■ **WHAT YOU WILL DO**
For the entries below, print exactly the lines between the line holding "[613,315,933,330] Add/remove a" and the line holding "[440,1434,549,1450] [100,1462,376,1476] apps.", inclusive, and nothing else.

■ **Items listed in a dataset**
Start of Block
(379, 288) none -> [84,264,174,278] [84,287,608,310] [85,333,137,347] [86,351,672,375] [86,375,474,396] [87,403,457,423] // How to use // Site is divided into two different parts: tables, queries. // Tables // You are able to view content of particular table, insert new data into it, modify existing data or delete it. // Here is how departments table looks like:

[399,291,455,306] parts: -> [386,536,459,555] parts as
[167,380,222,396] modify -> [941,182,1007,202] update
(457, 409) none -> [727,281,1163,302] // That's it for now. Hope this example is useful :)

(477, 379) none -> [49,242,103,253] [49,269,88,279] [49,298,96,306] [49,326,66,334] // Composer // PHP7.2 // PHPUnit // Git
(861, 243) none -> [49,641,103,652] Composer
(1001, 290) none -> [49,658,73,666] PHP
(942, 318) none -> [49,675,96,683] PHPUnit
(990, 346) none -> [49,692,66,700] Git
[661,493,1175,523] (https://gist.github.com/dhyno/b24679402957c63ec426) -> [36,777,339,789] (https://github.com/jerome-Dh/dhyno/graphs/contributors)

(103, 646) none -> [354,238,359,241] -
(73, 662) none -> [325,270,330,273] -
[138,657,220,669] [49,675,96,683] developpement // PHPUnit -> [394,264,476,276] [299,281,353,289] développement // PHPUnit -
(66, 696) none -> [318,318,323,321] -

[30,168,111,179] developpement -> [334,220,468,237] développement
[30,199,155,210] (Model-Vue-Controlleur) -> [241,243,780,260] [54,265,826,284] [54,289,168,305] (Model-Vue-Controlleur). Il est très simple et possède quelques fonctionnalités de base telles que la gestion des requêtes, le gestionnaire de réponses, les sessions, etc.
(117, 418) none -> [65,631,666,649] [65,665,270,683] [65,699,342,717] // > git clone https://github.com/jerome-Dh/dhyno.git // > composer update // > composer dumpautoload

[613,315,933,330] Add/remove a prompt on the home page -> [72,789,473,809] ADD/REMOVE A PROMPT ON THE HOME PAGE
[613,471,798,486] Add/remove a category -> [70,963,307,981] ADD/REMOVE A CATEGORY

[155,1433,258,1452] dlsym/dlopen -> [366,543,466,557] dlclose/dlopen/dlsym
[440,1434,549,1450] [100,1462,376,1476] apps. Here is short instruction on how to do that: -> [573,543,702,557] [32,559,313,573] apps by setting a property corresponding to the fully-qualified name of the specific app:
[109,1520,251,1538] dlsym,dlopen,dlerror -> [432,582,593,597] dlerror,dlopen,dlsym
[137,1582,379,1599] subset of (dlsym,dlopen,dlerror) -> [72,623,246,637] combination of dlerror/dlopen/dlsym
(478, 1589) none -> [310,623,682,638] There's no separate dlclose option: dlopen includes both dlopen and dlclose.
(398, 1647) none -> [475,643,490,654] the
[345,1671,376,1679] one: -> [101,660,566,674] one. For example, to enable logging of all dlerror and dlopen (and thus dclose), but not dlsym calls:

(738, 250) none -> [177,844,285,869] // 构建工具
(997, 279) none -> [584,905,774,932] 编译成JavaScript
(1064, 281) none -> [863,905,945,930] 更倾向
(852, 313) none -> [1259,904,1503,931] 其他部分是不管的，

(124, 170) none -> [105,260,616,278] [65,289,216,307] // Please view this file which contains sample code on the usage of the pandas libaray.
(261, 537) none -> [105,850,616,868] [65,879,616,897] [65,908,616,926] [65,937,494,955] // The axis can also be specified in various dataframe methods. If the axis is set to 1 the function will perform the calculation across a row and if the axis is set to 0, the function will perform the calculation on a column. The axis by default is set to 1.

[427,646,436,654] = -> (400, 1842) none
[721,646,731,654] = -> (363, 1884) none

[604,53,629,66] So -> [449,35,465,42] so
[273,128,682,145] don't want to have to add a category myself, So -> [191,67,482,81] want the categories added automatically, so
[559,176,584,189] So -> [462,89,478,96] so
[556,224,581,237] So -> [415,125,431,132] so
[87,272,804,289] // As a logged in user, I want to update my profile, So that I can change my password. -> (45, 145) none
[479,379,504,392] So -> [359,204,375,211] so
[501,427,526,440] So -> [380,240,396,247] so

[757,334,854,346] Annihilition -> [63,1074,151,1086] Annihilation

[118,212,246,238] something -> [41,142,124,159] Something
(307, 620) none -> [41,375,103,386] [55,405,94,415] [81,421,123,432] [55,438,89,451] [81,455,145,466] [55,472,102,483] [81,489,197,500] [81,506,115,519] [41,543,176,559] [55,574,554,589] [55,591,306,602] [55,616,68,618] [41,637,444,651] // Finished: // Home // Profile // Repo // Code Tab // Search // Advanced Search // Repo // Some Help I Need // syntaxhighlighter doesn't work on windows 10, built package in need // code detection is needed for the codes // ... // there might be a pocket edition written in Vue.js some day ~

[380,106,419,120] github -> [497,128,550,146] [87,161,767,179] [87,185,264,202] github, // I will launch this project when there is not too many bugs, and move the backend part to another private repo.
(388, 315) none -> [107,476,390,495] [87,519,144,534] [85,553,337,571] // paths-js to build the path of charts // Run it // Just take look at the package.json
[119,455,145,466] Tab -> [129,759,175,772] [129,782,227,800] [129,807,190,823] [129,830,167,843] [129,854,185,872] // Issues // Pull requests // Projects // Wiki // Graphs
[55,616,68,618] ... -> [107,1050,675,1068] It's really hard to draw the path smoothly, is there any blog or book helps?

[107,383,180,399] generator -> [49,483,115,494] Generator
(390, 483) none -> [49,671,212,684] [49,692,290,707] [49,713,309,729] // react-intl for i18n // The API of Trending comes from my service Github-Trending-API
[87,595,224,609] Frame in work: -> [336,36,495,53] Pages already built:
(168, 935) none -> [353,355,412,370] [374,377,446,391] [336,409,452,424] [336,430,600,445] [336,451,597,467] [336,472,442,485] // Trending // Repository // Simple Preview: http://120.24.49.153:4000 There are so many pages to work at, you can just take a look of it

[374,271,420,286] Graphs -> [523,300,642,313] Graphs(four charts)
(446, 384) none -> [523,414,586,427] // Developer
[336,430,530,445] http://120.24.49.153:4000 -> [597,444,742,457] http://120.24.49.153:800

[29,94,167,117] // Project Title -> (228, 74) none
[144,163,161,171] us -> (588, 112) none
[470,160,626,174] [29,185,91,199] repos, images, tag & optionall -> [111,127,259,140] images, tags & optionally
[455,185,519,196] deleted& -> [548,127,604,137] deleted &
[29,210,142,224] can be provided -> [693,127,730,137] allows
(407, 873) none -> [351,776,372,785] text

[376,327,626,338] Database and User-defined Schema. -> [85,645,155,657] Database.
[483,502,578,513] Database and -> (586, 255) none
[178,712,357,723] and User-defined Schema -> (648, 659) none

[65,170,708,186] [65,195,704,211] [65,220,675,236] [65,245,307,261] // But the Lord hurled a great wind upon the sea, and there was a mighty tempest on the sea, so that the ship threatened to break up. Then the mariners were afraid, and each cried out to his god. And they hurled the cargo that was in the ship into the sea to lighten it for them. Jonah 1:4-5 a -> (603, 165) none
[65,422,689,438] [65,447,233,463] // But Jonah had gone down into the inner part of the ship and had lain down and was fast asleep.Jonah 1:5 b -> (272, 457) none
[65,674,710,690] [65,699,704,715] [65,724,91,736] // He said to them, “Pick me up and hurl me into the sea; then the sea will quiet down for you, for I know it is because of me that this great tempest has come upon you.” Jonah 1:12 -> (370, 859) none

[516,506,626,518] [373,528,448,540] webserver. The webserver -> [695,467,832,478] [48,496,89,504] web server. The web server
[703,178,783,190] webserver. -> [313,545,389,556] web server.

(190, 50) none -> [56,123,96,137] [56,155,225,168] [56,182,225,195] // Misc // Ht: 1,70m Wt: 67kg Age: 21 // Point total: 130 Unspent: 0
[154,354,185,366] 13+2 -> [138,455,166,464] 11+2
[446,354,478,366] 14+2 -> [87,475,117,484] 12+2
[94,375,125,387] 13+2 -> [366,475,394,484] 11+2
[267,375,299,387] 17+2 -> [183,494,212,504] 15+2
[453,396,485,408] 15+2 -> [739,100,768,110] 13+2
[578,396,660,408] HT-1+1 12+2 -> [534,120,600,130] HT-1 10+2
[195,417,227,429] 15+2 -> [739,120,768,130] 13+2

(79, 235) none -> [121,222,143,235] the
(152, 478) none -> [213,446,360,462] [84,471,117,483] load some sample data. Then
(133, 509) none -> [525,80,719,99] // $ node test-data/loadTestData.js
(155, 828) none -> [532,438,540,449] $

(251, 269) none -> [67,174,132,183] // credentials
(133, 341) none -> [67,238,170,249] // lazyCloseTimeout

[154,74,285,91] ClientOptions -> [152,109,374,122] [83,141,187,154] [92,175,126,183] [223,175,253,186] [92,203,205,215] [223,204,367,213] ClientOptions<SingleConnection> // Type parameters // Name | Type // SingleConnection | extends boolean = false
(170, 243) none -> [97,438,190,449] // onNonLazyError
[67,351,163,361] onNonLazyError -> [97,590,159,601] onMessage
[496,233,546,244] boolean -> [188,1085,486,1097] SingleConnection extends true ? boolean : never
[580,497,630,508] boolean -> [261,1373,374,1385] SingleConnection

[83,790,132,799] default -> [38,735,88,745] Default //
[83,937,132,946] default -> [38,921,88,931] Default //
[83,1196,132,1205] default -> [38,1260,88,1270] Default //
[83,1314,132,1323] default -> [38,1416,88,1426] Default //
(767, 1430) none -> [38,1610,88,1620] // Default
End of Block
■ **RESPONSE**
[613,315,933,330] Add/remove a prompt on the home page -> [72,789,473,809] ADD/REMOVE A PROMPT ON THE HOME PAGE
[613,471,798,486] Add/remove a category -> [70,963,307,981] ADD/REMOVE A CATEGORY

[155,1433,258,1452] dlsym/dlopen -> [366,543,466,557] dlclose/dlopen/dlsym
[440,1434,549,1450] [100,1462,376,1476] apps. Here is short instruction on how to do that: -> [573,543,702,557] [32,559,313,573] apps by setting a property corresponding to the fully-qualified name of the specific app:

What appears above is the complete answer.